The Overwhelmingly Large Telescope (OWL) was a conceptual design by the European Southern Observatory (ESO) organization for an extremely large telescope, which was intended to have a single aperture of 100 meters in diameter. Because of the complexity and cost of building a telescope of this unprecedented size, ESO has elected to focus on the 39-meter diameter Extremely Large Telescope instead.

History
OWL was first proposed in 1998, and at that time was estimated to be technologically feasible by 2010–2015.

While the original 100 m design would not exceed the angular resolving power of interferometric telescopes, it would have exceptional light-gathering and imaging capacity that would greatly increase the depth to which mankind could explore the universe. The OWL could be expected to regularly see astronomical objects with an apparent magnitude of 38, or 1,500 times fainter than the faintest object that has been detected by the Hubble Space Telescope.

All proposed designs for the OWL are variations on a segmented mirror, since there is no technology available to build and transport a monolithic 60- or 100-meter mirror. The operation of a segmented mirror is somewhat more complicated than a monolithic one, requiring careful alignment of the segments (a technique called cophasing). Experience gained in existing segmented mirrors (for example, the Keck telescope) suggests that the mirror proposed for the OWL is feasible. However, the projected cost (of around €1.5 billion) was considered too high, so the ESO is now building the smaller Extremely Large Telescope around 39 m in diameter. Also, there appears to be some inconsistency as to the actual construction costs of the OWL, with some estimating its cost an order of magnitude higher (ELT currently at €1.3 billion, equivalent to around $1.3 billion, scaled using D^2.77 proportionality assuming a 100 meter diameter yields $21 billion).

It has been estimated that a telescope with a diameter of 80 meters would be able to spectroscopically analyse Earth-size planets around the forty nearest sun-like stars.
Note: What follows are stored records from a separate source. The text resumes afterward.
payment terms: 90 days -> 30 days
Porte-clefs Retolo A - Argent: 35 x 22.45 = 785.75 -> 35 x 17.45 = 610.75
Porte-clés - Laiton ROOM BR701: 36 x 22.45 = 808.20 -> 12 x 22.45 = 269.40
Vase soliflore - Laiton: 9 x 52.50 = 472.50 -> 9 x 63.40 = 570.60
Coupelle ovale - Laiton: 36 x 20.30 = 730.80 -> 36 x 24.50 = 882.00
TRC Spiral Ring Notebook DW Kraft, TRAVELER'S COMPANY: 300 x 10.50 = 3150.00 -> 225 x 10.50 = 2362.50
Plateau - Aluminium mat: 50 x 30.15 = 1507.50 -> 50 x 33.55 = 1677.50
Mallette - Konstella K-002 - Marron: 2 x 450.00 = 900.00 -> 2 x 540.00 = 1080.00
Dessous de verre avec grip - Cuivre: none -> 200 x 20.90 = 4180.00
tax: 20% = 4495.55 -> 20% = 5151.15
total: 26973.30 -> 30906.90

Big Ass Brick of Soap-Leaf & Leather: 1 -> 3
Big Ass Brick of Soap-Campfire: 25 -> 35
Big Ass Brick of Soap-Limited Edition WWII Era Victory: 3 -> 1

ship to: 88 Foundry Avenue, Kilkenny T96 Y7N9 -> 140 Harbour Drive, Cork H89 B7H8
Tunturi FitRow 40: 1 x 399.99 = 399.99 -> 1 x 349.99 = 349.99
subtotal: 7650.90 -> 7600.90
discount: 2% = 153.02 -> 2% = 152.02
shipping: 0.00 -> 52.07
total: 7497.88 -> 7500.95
As such, this telescope could help in the exploration of exoplanets and extraterrestrial life (because the spectrum from the planets could reveal the presence of molecules indicative of life).

See also
Active optics
Adaptive optics
Extremely Large Telescope
Giant Magellan Telescope
List of optical telescopes
List of largest optical reflecting telescopes
Thirty Meter Telescope

References

External links 

The ESO 100-m optical telescope concept
OWL BLUE BOOK – Phase A design report
ESO - ELT
The Future of Filled Aperture Telescopes: Is a 100 m feasible?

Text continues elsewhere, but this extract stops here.